## Setup Requirements for GSC API Access

Before running this script, you'll need to set up:

1. **Google Cloud Platform (GCP) Project**:
   - Create or use an existing GCP project at [console.cloud.google.com](https://console.cloud.google.com)
   - Enable the **Google Search Console API** in your project

2. **Service Account**:
   - Go to IAM & Admin > Service Accounts in GCP
   - Create a new service account with a descriptive name
   - Download the JSON key file (save as `service-account-key.json`)
   - Copy the service account email address to a text file (`service_account.txt`)

3. **GSC Permissions**:
   - Open Google Search Console for your site
   - Go to Settings > Users and Permissions
   - Add the service account email as a user with "Full" permissions
   - Wait a few minutes for permissions to propagate

This gives your script API access to your GSC data without requiring browser-based authentication each time it runs.

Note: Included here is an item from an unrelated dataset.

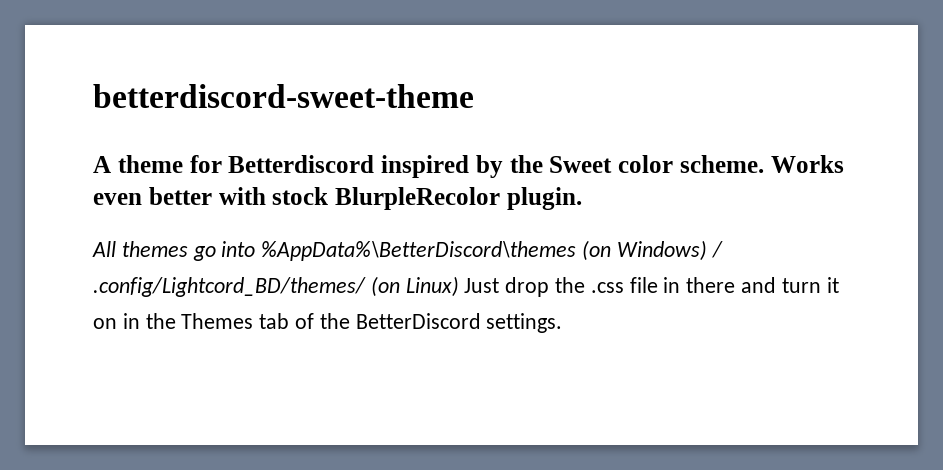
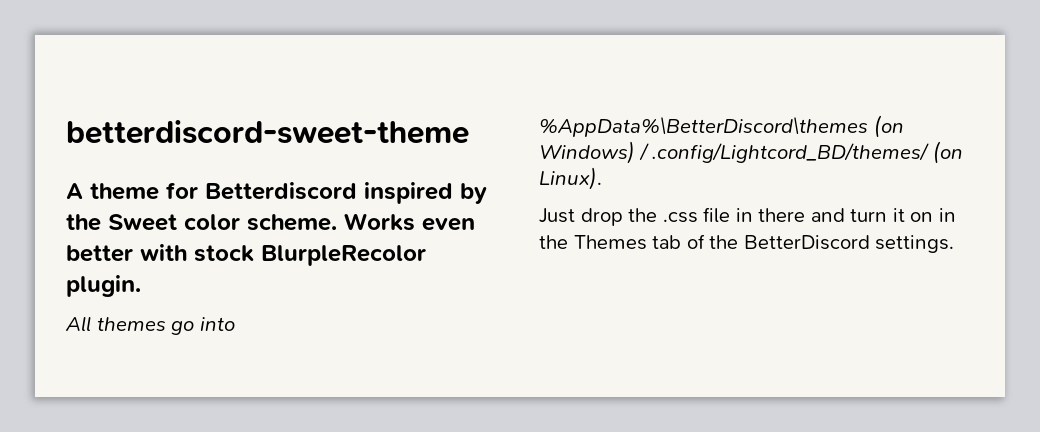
[405,276,459,297] Linux) -> [539,167,602,190] Linux). //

!pip install google-api-python-client

In [None]:
from google.oauth2 import service_account
from googleapiclient.discovery import build
import json
import sys
import os


threshold = 31  # For striking distance keywords, for example position 11 or higher
working_folder = "/home/mike/repos/pipulate/notebooks"  # Leave off the trailing slash
semrush_file = f"{working_folder}/semrush_bulk.csv"  # From SEMrush Keyword Overview

def check_requirements():
    missing_items = []
    
    # Check working folder
    if not os.path.exists(working_folder):
        missing_items.append(f"Working folder: {working_folder}")
    
    # Check service account files
    service_account_txt = f'{working_folder}/service_account.txt'
    service_account_json = f'{working_folder}/service-account-key.json'
    
    if not os.path.exists(service_account_txt):
        missing_items.append(f"Service account email file: {service_account_txt}")
    if not os.path.exists(service_account_json):
        missing_items.append(f"Service account key file: {service_account_json}")
    
    print("✓ All required files and locations are present")

# Run the checks
check_requirements()

# Read service account email from text file
with open(f'{working_folder}/service_account.txt', 'r') as f:
    service_account_email = f.read().strip()

In [None]:


# Path to your service account key JSON file
SERVICE_ACCOUNT_FILE = f'{working_folder}/service-account-key.json'

# Define the required scopes
SCOPES = ['https://www.googleapis.com/auth/webmasters']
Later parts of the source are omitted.